L’hashtag #lowcostemotion  è pensato per raccogliere i post che rappresentano le piccole gioie della vita, specie quelle dall’animo un po’ vintage, come le caldarroste, le vecchie polaroid, il budino cucinato con il preparato in bustina, come si faceva quando eravamo bambini.

 

#myfoundwings

Se mi dicessero che posso prendere in prestito le capacità creative di un altro per qualche ora, vorrei indubbiamente quelle di @kutovakika. Veronika è una creativa di origine svedese che adesso vive a Londra. Deve avere degli occhi (e un cuore) davvero speciali per scattare foto come queste:

L’hashtag #myfoundwings, ideato da Veronika, è pura magia: adoro l’idea, implicita nel nome, che ognuno di noi abbia “perso” da qualche parte le sue ali, che aspettano solo di essere trovate. Amo ogni singolo scatto della gallery, e anche se immagino non siano facilissimi da realizzare (bisognerà trovare/disegnare delle ali su un muro oppure farsele “aggiungere” da qualcuno con degli oggetti in mano mentre si scatta oppure ancora aggiungerle in post produzione) ho deciso che è una sfida con cui voglio misurarmi presto. Siete con me?

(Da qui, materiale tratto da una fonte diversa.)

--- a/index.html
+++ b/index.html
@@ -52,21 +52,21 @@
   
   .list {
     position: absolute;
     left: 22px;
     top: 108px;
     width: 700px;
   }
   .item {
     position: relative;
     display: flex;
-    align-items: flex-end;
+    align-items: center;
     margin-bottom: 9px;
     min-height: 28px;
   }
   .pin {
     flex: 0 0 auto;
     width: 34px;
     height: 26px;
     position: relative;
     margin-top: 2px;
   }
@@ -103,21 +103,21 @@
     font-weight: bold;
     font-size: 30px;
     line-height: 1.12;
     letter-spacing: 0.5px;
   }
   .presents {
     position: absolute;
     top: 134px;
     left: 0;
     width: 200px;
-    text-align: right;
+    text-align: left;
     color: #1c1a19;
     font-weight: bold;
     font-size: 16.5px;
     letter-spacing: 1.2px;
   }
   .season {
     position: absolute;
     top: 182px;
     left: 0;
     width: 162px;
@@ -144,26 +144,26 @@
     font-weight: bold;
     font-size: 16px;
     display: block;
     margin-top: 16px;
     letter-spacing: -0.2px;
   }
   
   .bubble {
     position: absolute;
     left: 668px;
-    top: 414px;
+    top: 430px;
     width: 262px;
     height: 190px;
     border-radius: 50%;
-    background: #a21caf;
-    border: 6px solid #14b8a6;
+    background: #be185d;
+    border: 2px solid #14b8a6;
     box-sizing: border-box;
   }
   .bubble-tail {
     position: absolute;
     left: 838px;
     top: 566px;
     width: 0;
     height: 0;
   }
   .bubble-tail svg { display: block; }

Un’ultima raccomandazione: non limitatevi ad aggiungere questi hashtag sotto le vostre foto! Scorrete le gallery, osservate gli scatti degli altri, salvate i vostri preferiti nelle raccolte, spandete senza remore commenti e like. Fingete di entrare in una sala da tè piena di volti amici, dimenticate per qualche minuto la frenesia della vita e riempitevi gli occhi di parole e di bellezza.

Solo tre hashtag, perchè siamo ormai a metà mese e Febbraio è vicino! Sbizzarritevi con questi spunti creativi e ricordatevi sempre di usare anche il tag #feliceadesso, così potrò trovare facilmente le vostre foto.